— TRY IT —
Your task is to find every line of the data that holds the string "there" and copy it.

Structured diff data:
* * *

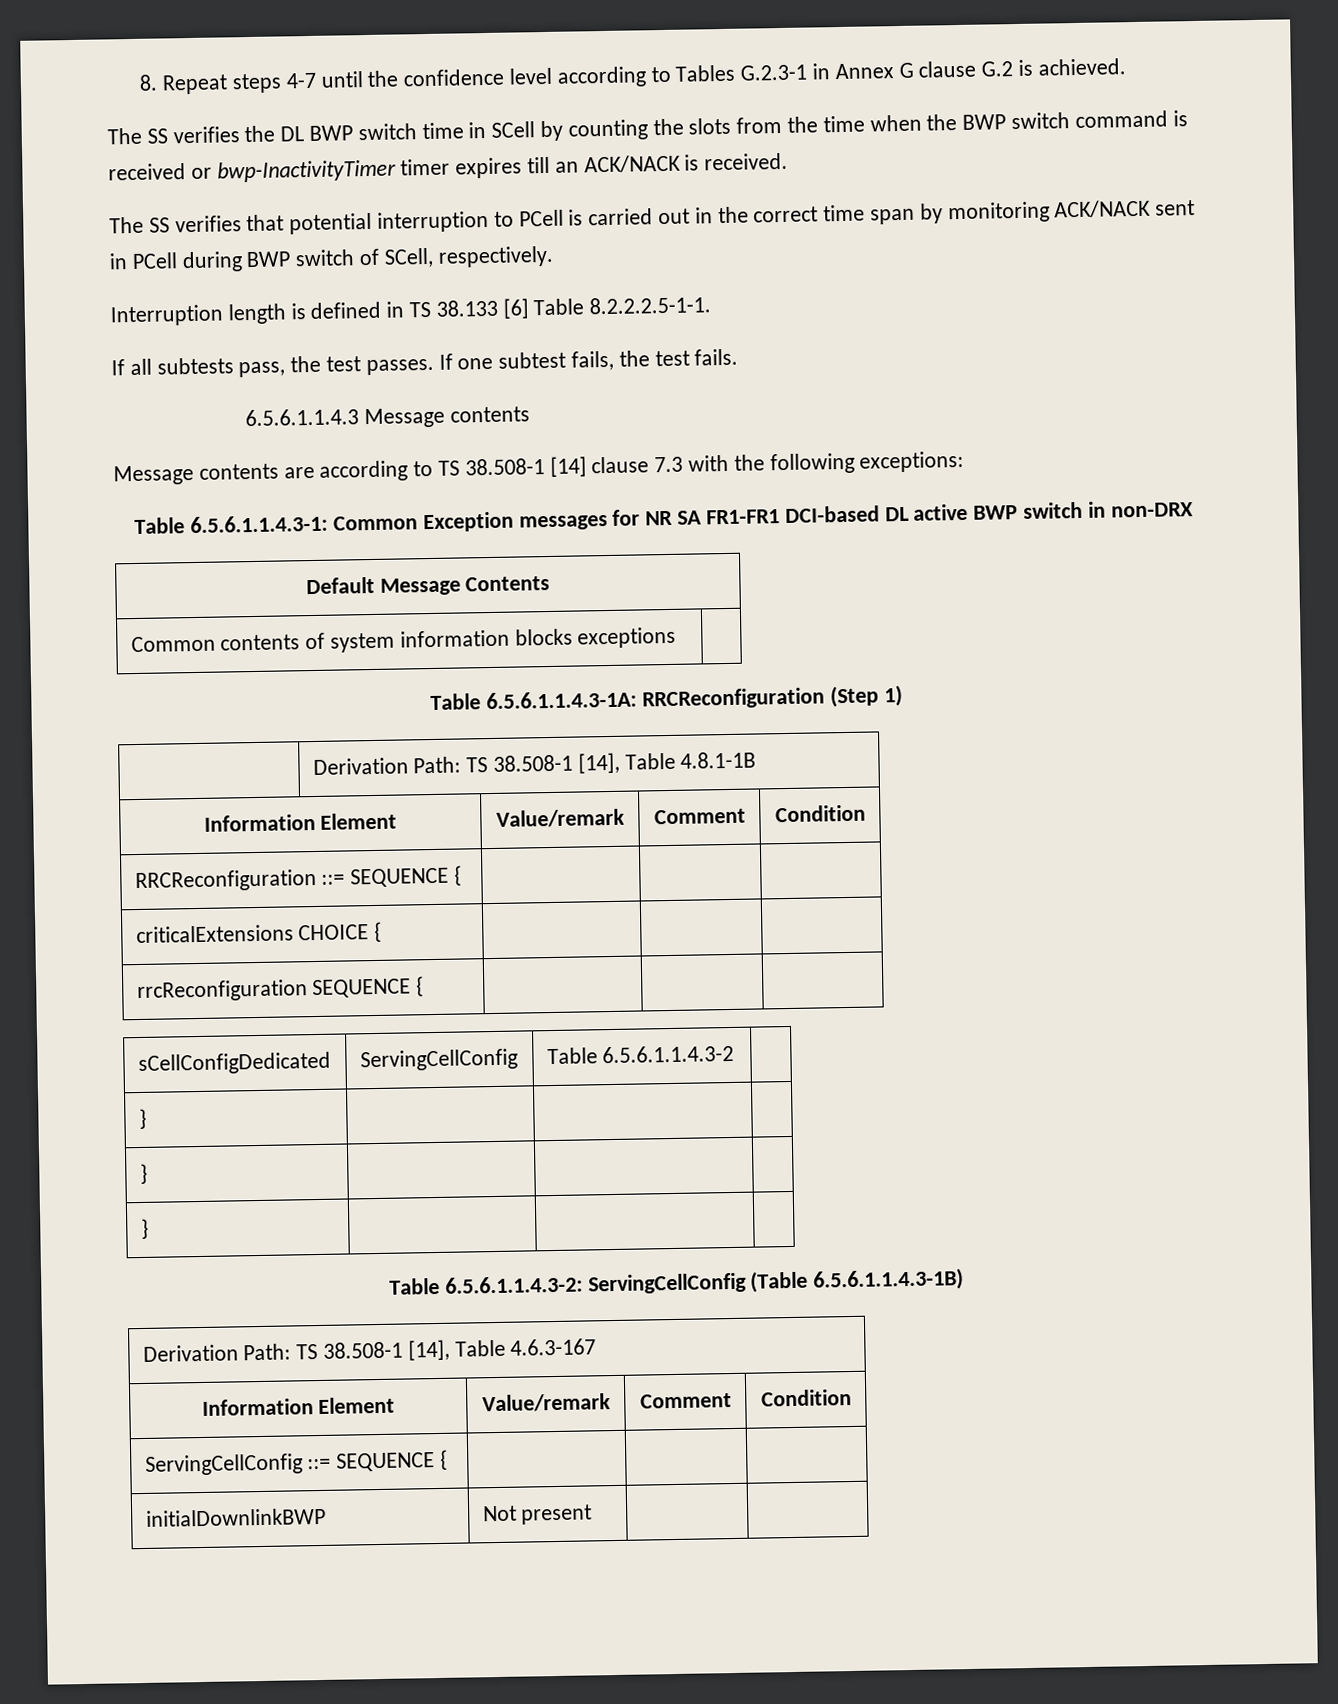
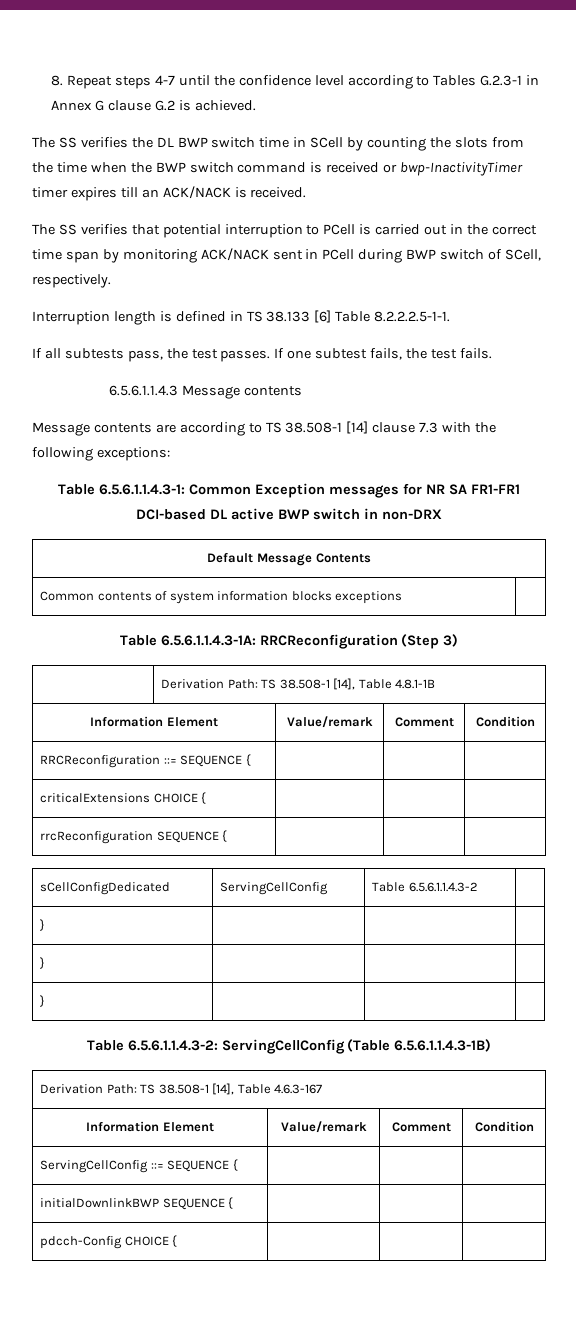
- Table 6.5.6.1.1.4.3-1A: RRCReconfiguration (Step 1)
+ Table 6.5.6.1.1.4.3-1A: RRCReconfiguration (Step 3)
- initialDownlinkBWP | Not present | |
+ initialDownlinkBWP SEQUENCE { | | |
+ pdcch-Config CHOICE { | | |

* * *

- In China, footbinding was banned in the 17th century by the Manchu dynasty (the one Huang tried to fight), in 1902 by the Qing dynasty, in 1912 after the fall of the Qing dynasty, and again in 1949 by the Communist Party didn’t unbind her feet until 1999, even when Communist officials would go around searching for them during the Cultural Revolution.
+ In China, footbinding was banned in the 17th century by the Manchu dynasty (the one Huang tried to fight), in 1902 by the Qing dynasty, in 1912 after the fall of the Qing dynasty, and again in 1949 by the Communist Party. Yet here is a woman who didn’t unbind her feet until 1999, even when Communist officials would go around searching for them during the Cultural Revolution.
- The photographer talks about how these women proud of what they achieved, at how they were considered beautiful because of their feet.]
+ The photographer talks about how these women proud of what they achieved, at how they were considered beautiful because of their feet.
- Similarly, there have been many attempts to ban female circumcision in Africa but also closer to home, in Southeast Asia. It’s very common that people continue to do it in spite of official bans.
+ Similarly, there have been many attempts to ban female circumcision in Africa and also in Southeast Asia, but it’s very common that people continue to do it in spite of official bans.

* * *

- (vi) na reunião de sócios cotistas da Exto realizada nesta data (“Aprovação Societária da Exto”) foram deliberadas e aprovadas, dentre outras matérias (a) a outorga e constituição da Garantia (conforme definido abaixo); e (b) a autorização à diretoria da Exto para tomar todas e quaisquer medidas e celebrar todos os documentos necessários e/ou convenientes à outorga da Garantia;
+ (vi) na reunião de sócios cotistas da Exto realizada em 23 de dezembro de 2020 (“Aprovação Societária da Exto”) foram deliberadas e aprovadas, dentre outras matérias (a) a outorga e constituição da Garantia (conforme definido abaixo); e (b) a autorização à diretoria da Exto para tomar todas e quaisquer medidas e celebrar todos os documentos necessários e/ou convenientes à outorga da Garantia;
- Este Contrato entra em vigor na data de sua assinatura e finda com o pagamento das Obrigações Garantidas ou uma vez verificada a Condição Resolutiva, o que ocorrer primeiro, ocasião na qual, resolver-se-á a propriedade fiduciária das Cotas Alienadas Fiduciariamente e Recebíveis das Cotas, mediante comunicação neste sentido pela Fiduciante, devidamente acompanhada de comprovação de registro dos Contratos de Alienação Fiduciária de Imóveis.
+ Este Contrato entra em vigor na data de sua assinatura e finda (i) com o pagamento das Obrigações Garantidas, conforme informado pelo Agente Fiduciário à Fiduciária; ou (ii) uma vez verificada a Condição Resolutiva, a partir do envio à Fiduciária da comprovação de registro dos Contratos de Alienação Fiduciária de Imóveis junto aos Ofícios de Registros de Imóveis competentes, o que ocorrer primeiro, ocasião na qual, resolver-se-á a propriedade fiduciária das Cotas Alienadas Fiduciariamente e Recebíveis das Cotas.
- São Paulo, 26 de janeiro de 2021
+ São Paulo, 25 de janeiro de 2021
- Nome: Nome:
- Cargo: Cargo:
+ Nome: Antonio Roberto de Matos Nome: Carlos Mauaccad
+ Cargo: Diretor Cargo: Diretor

* * *

— RESPONSE AREA —
- Similarly, there have been many attempts to ban female circumcision in Africa but also closer to home, in Southeast Asia. It’s very common that people continue to do it in spite of official bans.
+ Similarly, there have been many attempts to ban female circumcision in Africa and also in Southeast Asia, but it’s very common that people continue to do it in spite of official bans.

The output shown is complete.